- _ACTIVITY_
Look for the string "right" in the listing below, then copy every line that has it.

- _PROVIDED DATA_

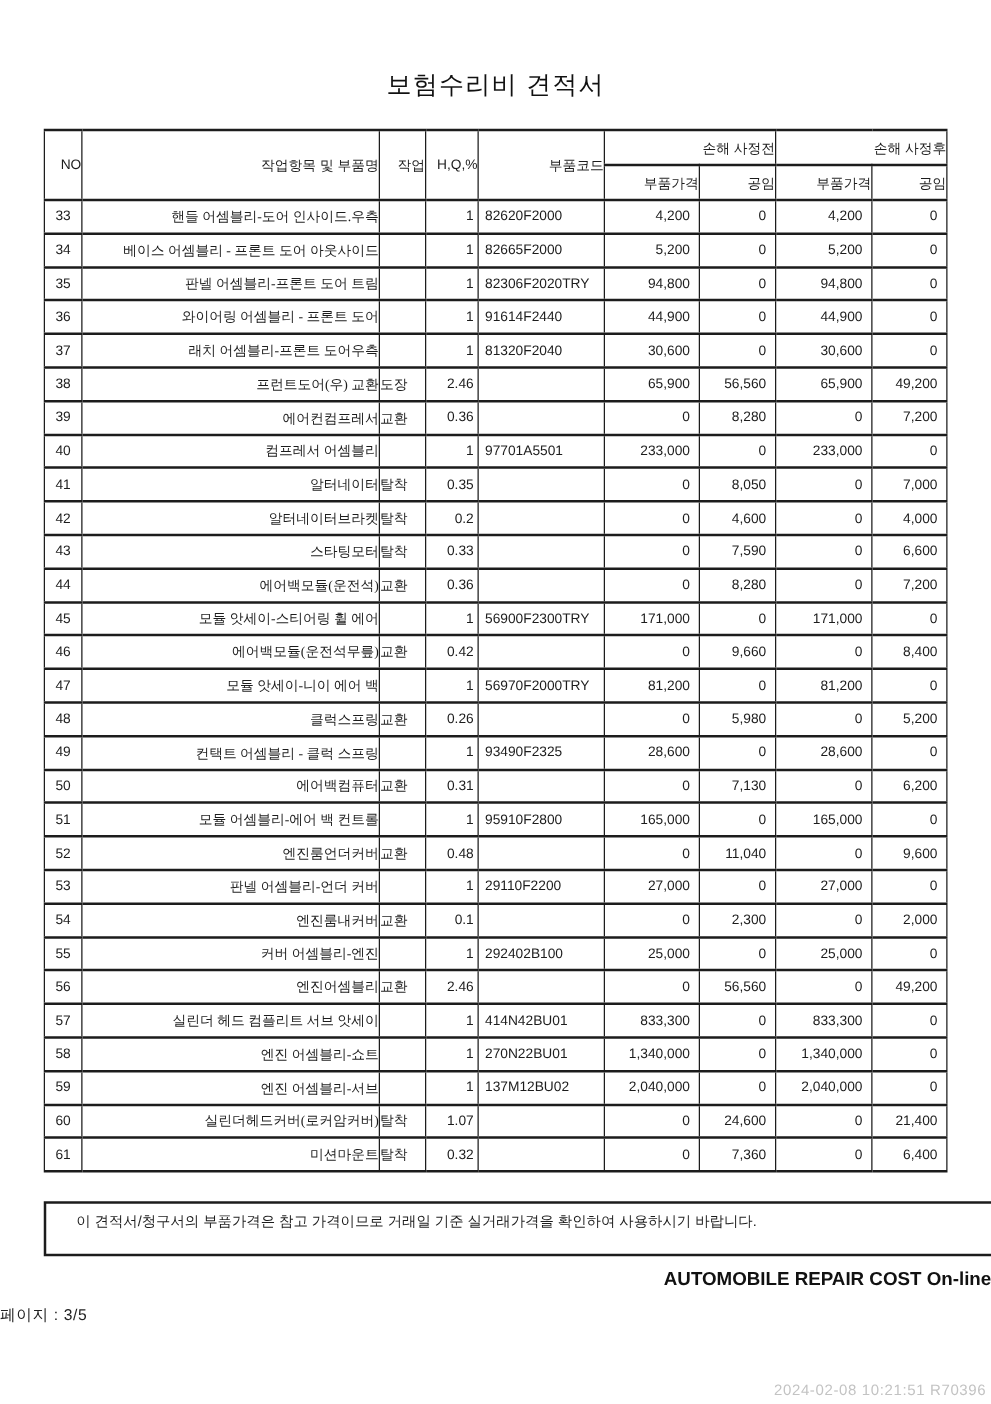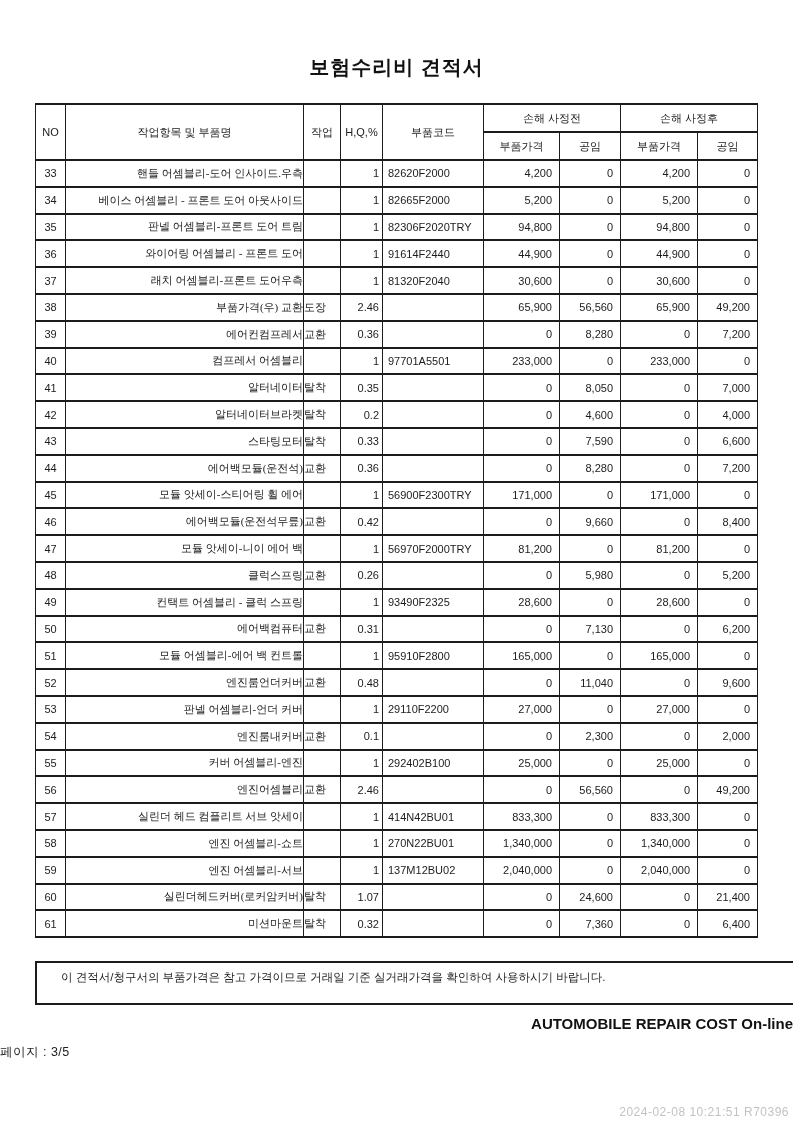--- a/index.html
+++ b/index.html
@@ -13,21 +13,21 @@
     color: #1c1c1c;
     overflow: hidden;
   }
   .doc-title {
     position: absolute;
     top: 54px; left: 0;
     width: 100%;
     margin: 0;
     text-align: center;
     font-size: 20px;
-    font-weight: bold;
+    font-weight: normal;
     letter-spacing: 1px;
     color: #111;
   }
   table.estimate {
     position: absolute;
     left: 35px; top: 103px;
     width: 722px;
     border-collapse: collapse;
     table-layout: fixed;
   }
@@ -37,21 +37,21 @@
     border-bottom-width: 2px;
     font-size: 11px;
     font-weight: normal;
     padding: 0;
     color: #1c1c1c;
     vertical-align: middle;
     overflow: hidden;
     white-space: nowrap;
   }
   .estimate thead tr { height: 28px; }
-  .estimate thead th { text-align: center; }
+  .estimate thead th { text-align: right; }
   .estimate tbody tr { height: 26.8px; }
   .estimate td.col-0 { text-align: center; }
   .estimate td.col-1 { text-align: right; padding-left: 18px; font-family: Liberation Serif, serif; }
   .estimate td.col-2 { }
   .estimate td.col-3 { text-align: right; padding-right: 3px; }
   .estimate td.col-4 { text-align: left; padding-left: 5px; }
   .estimate td.col-5, .estimate td.col-6,
   .estimate td.col-7, .estimate td.col-8 { text-align: right; padding-right: 7px; }
   .notice-box {
     position: absolute;
@@ -174,21 +174,21 @@
           <td class="col-2"></td>
           <td class="col-3">1</td>
           <td class="col-4">81320F2040</td>
           <td class="col-5">30,600</td>
           <td class="col-6">0</td>
           <td class="col-7">30,600</td>
           <td class="col-8">0</td>
         </tr>
         <tr>
           <td class="col-0">38</td>
-          <td class="col-1">부품가격(우) 교환</td>
+          <td class="col-1">프런트도어(우) 교환</td>
           <td class="col-2">도장</td>
           <td class="col-3">2.46</td>
           <td class="col-4"></td>
           <td class="col-5">65,900</td>
           <td class="col-6">56,560</td>
           <td class="col-7">65,900</td>
           <td class="col-8">49,200</td>
         </tr>
         <tr>
           <td class="col-0">39</td>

- _FINAL ANSWER_
+  .estimate thead th { text-align: right; }
   .estimate td.col-1 { text-align: right; padding-left: 18px; font-family: Liberation Serif, serif; }
   .estimate td.col-3 { text-align: right; padding-right: 3px; }
   .estimate td.col-7, .estimate td.col-8 { text-align: right; padding-right: 7px; }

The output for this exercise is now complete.